Nul doute que, dans d’autres Mélanges, je me serais résolu à choisir un thème plus «sérieux» ou tout au moins plus adapté aux normes qui sont celles des juristes orthodoxes. Pourtant, je n’ai pas hésité un instant à proposer ce thème pour les Mélanges Spitéri. Ceux qui ont eu, comme moi, la chance de côtoyer le Professeur Pierre Spitéri, ont pu mesurer l’originalité de sa pensée : juriste et gestionnaire, pénaliste et commercialiste, gestionnaire et historien… Sa pensée en perpétuel mouvement ne s’est jamais accommodée de cloisonnements réducteurs et il a toujours choisi l’interdisciplinarité pour avancer sur le terrain scientifique. L’exemple des colloques « Histoire et Gestion » créés avec le Professeur Jean-Louis Gazzaniga en constitue l’expression la plus aboutie avec ses 15 tomes d’actes mêlant des spécialistes d’horizons les plus variés . Enfin, celui qui n’a pas passé une soirée entière avec Pierre Spitéri racontant des histoires drôles des heures durant ou qui ne connaît pas sa passion pour certaines bandes dessinées mythiques comme l’assiette au beurre ne peut comprendre la richesse de la personnalité de quelqu’un qui dans une aventure de Tintin aurait été qualifié de « Boula Matari ».

L’idée étant définitivement choisie, il restait à la mettre en œuvre et à plonger dans l’œuvre d’Hergé pour en dégager une double orientation : les sources du droit du travail et les métiers dans Tintin. Au-delà de sa dimension ludique, la bande dessinée en général (et Tintin en particulier !) apparaît comme le formidable révélateur de nos réalités sociales.

Partie 1. Tintin et les sources du droit du travail.


La lecture des 24 aventures de Tintin est de nature à brouiller singulièrement les perspectives idéologiques traditionnelles. Anticommuniste, anticapitaliste, anti dictateurs… Tintin est un peu tout et il convient de tenter une synthèse dans un monde imaginaire, en apparence très foisonnant, mais pourtant parfaitement cohérent et organisé. Plus que toute autre spécialité juridique, le droit du travail est soumis aux idéologies et à leurs évolutions. De facture ultralibérale à l’origine, il intègre peu à peu une dimension sociale sous l’influence conjuguée des héritiers du marxisme et des promoteurs du catholicisme social. L’œuvre d’Hergé s’inscrit dans son époque. L’anti-communisme primaire, le colonialisme paternaliste, le tiers-mondisme naïf, l’anti-capitalisme humaniste… tout cela se mêle au sein d’une saga qui traduit pourtant la réalité des racines sociales chrétiennes d’un auteur de son temps.

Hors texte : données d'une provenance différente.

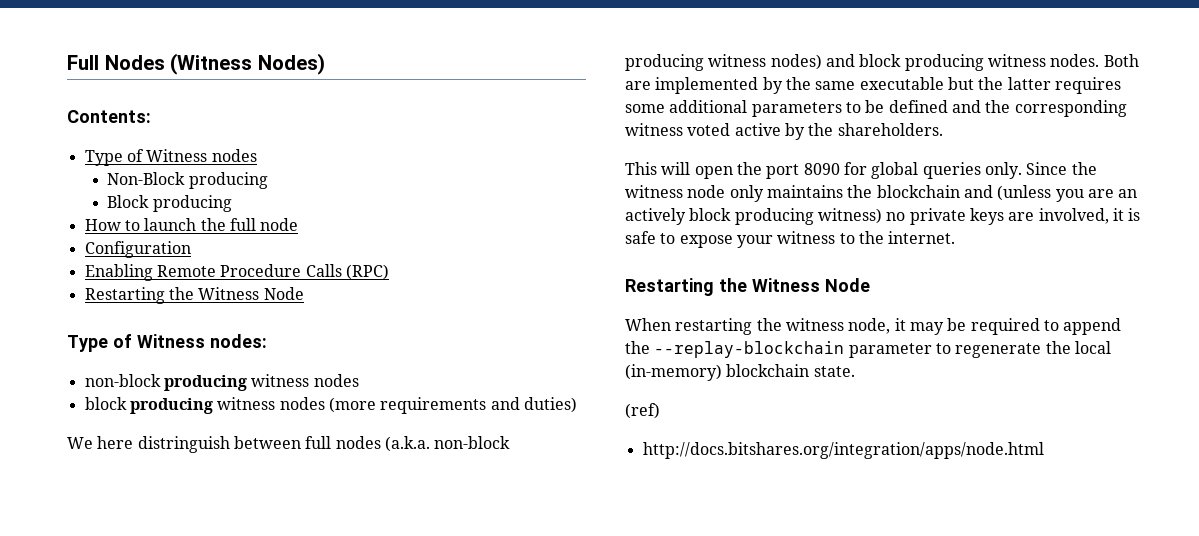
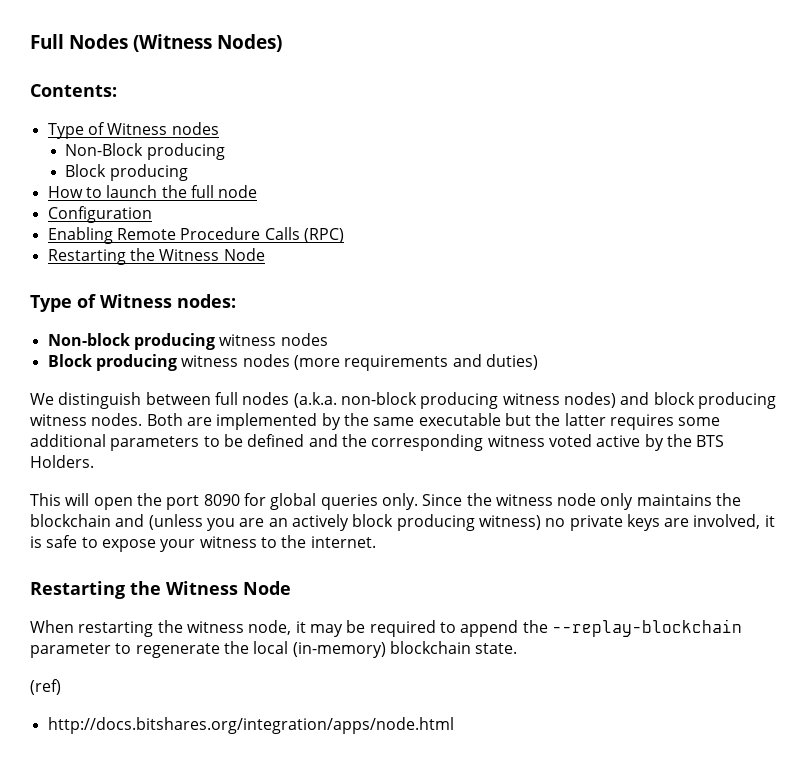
[84,374,161,387] non-block -> [47,333,130,346] Non-block
[84,397,127,410] block -> [47,354,92,367] Block
[97,436,230,453] here distringuish -> [58,392,142,409] distinguish
[837,123,943,136] shareholders. -> [696,435,725,447] [30,455,94,468] BTS Holders.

A. L’idéologie sociale dans Tintin.

Une lecture simplement chronologique de Tintin pourrait faire passer son auteur pour un anticommuniste primaire tant il est vrai que le premier opus de ses aventures, « Tintin au pays des Soviets » , apparaît comme un violent brûlot anticommuniste au point qu’il ait pu être considéré comme le premier livre noir relatif à ce courant essentiel dans l’histoire idéologique du XXème siècle. L’influence de l’Abbé Wallez et le contexte antibolchévique dans lequel travaille Hergé au sein de la rédaction du XXème siècle participent à faire du premier Tintin un document destiné à mettre les jeunes lecteurs belges au courant des méfaits du régime soviétique . Il est curieux de constater que le dessinateur Belge anticipe sur ce que l’on va qualifier, quelques années plus tard, de « guerre froide » où la désinformation et la caricature constitueront les actes les plus significatifs d’une guerre indirecte où la pensée dominante amène, nécessairement, à se positionner dans un camp ou dans l’autre. Le modèle soviétique décrit par Hergé correspond de manière très précise aux schémas réducteurs de la pensée occidentale des années 60.

Avec « Tintin en Amérique » , Hergé se livre à une critique en règle de la société capitaliste alors en plein développement. Ainsi, aux fausses usines des Soviets, il oppose la production industrielle de produits alimentaires dans des conditions ahurissantes et à l’absence de démocratie de l’URSS, il confronte l’expulsion des indiens sous la contrainte de la force armée au nom du pétrole et du roi dollar.

De fait, Tintin n’est ni capitaliste, ni collectiviste . On retrouve dans ce débat les grands axes ayant participé à la mise en place du droit du travail opposant, dans sa construction, le libéralisme sauvage au collectivisme Marxiste. Dans l’histoire du droit social français, le marxisme apparaît comme le premier moyen de mettre en cause la domination du libéralisme sauvage qui se développe au XIXème siècle dans les Manufactures de production. Pour la première fois, par opposition au « laissez-faire » juridique organisé par le législateur révolutionnaire et repris dans le Code civil de 1804 , le travail n’est plus considéré comme une simple marchandise mais comme une valeur particulière dont il convient d’assumer une protection renforcée. Par opposition à une lecture civiliste de la reconnaissance du droit de propriété, le courant marxiste fait de l’ouvrier la « principale valeur » de l’entreprise. Le Capital humain est alors opposé au Capital financier, le premier se devant de dominer le second.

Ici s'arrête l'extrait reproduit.